Chabad of Orange County, led by Rabbi Pesach and Chana Burston, held a Groundbreaking Celebration, marking the start of construction for their new 10,000 square-foot, $3 million-dollar Chabad Campus.
Chabad of Orange County, led by Rabbi Pesach and Chana Burston, held a Groundbreaking Celebration, marking the construction that began for the new Chabad Campus.
The new campus will be located on Gilbert Street, in the heart of the Village of Monroe, and just off of Route 17, making it easily accessible to all of Orange County, which Chabad serves. The foundation has already been poured for the 10,000 square-foot, $3 million-dollar building.
The state-of-the-art center will include a synagogue/social hall, Kosher commercial kitchen, library, teen lounge, classrooms, staff suite, offices, Sukkah/pergola terrace and patio. The 7-acre campus will include the building, ample parking, playground and recreation areas as well as rabbi’s residence.
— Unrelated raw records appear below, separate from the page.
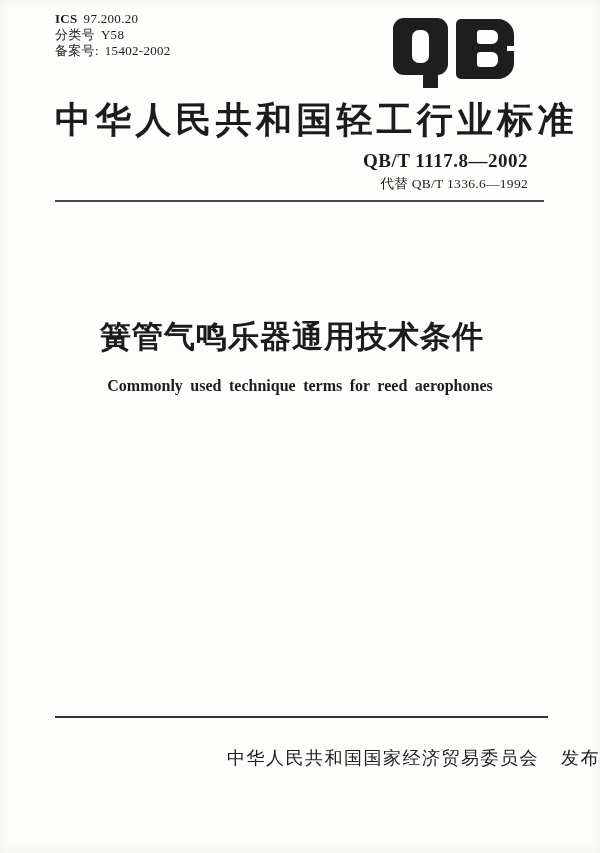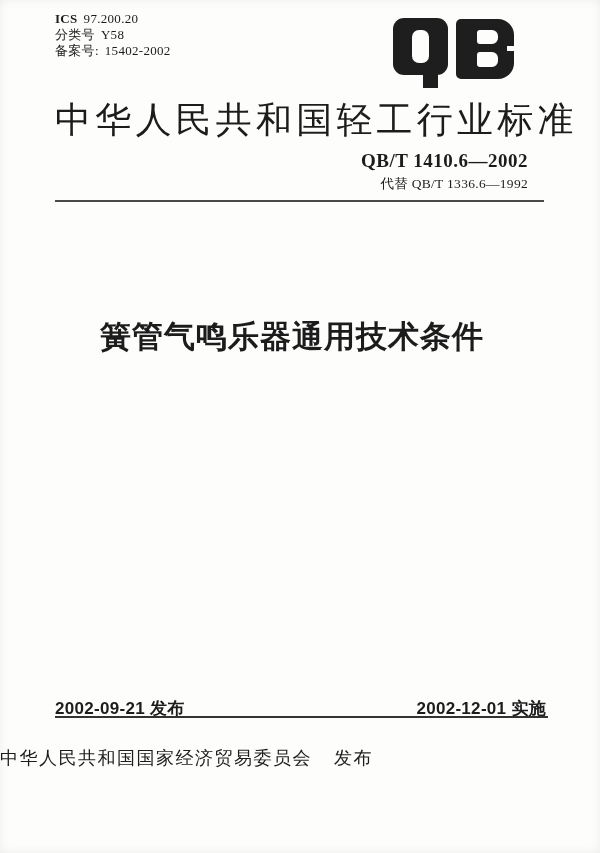--- a/index.html
+++ b/index.html
@@ -93,7 +93,7 @@
     left: 55px; right: 55px;
     top: 96px;
     font-size: 36px;
-    font-weight: normal;
+    font-weight: bold;
     white-space: nowrap;
     text-align: justify;
     letter-spacing: 4.2px;

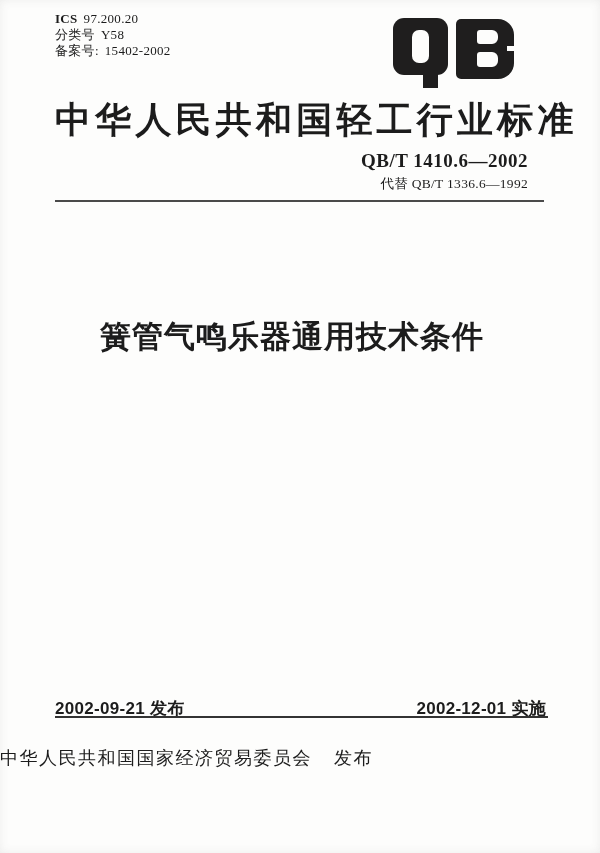--- a/index.html
+++ b/index.html
@@ -199,7 +199,7 @@
   <h1 class="org-title">中华人民共和国轻工行业标准</h1>
 
   <div class="std-block">
-    <div class="std-no">QB/T 1410.6—2002</div>
+    <div class="std-no">QB/T 1117.8—2002</div>
     <div class="replaces">代替 QB/T 1336.6—1992</div>
   </div>
 

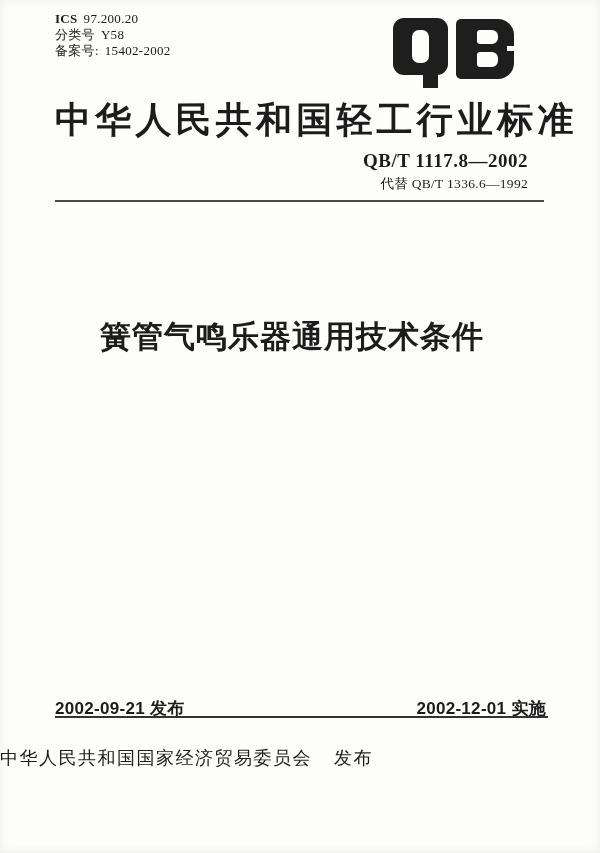--- a/index.html
+++ b/index.html
@@ -206,6 +206,7 @@
   <hr class="rule-top">
 
   <div class="title-zh">簧管气鸣乐器通用技术条件</div>
+  <div class="title-en">Commonly used technique terms for reed aerophones</div>
 
   <div class="dates-row">
     <div><span>2002-09-21</span> <span>发布</span></div>

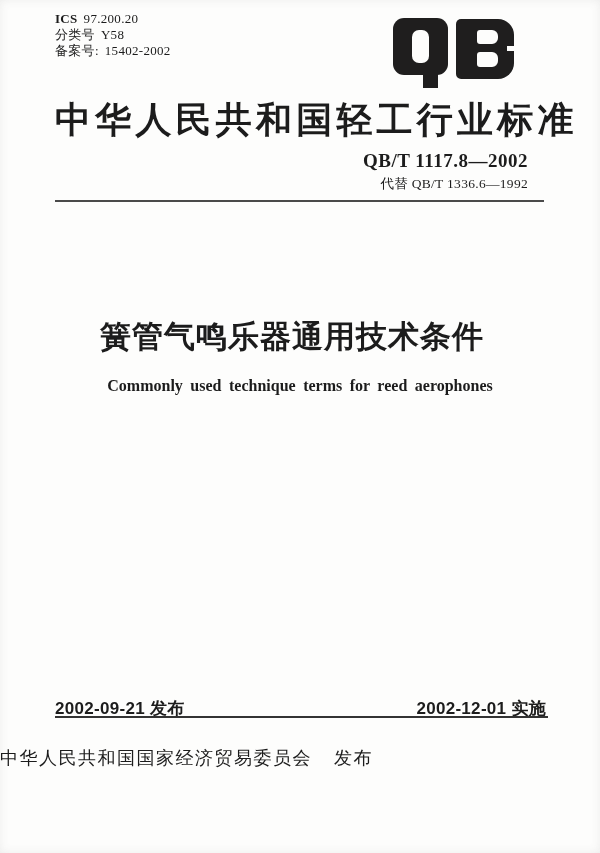--- a/index.html
+++ b/index.html
@@ -208,10 +208,6 @@
   <div class="title-zh">簧管气鸣乐器通用技术条件</div>
   <div class="title-en">Commonly used technique terms for reed aerophones</div>
 
-  <div class="dates-row">
-    <div><span>2002-09-21</span> <span>发布</span></div>
-    <div><span>2002-12-01</span> <span>实施</span></div>
-  </div>
 
   <hr class="rule-bottom">
 

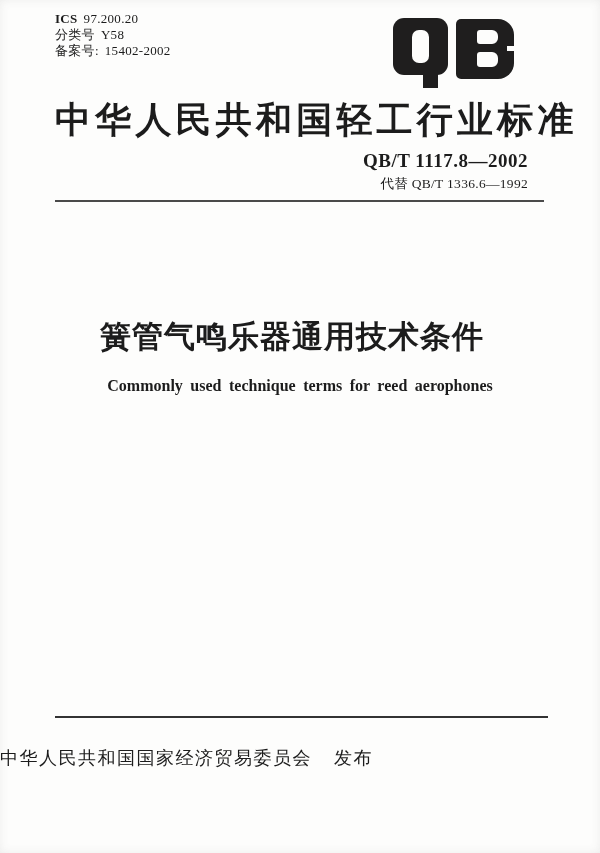--- a/index.html
+++ b/index.html
@@ -167,7 +167,7 @@
     position: absolute;
     left: 0; right: 0;
     top: 746px;
-    text-align: left;
+    text-align: right;
     font-size: 18px;
     letter-spacing: 1.5px;
   }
More than 200 gathered to celebrate the milestone event, from all corners of Orange County. A “L’Chaim Mimosa Bar” awaited celebrants as they entered the scenic campus. On each seat was a Chabad swag bag filled with goodies: A delicious sandwich, cold water, Chabad Campus Cookie, an event program and Building Dedication Opportunities card. Kids were entertained with an incredible balloon artist and adults and children alike beat the heat with complimentary cool refreshments from a Kosher ice-cream truck. The “Grow with Us” planting table featured an array of “Flowers for the Soul, planted with Synagogue Soil,” using earth from the synagogue building site.
The celebration began with some speeches and prayers. “Together, for 17 years, we built a community, but we didn’t have a home to put it in,” explained Rabbi Pesach as he greeted the crowd. The foundation of a building is not cement, he added, but a community.
“Chabad’s modus-operandi is unique. Many synagogues start with a community and look for a rabbi. Chabad started with a rabbi and then looked to establish a community. Little by little – or yidle by yidle – since 2004, we grew into a full-service, flourishing, dynamic and vibrant center for Jewish life, attracting people from all corners of the county,” he said.
Chabad served the community through various rental spaces and halls. “It felt like the wandering Jews; we had an identity, but no permanent structure. Now, we are finally building this ‘house’ to put it in! A place where everything can be under one roof,” Rabbi Pesach noted.
Rabbi Yisroel Rubin of Albany, Chabad Regional Director of Eastern New York State and the Capital District, read a letter of the Lubavitcher Rebbe. A Prayer for Israel was led by Monroe resident Guy Einav, a former sergeant in the Israel Defense Force. Orange County Executive Steve Neuhaus and Village of Monroe Mayor Neil Dwyer spoke of the impact of Chabad on the Orange County community.
Moving presentations were made by members of the community on “What Chabad Means to Me.” Youngsters Yasmine Mosker and Ava Lejovitzky-Reich spoke of the “Top 10 reasons we love Chabad and look forward to the new building.” Alumnus Shaina Steir spoke about how Chabad was there for her during the good times and the bad, and continues to be there for her through all ages and stages. Dr. Yasmine Kalkstein, a professor at West Point Military Academy spoke how Chabad always finds creative ways to make Judaism engaging and relevant in today’s day and age – even during the pandemic.
Chana Burston introduced the students of Chabad Hebrew School “who are the future” and awarded each student for their accomplishment during this past year in Hebrew School (which was offered both in-person and online).
Rabbi Pesach encouraged participants to become partners of the new center by dedicating and donating by visiting ChabadOrange.com/building.
Chana then offered participants to “Dig into your Jewish future” and take turns taking a photo while digging into the ground of the new center.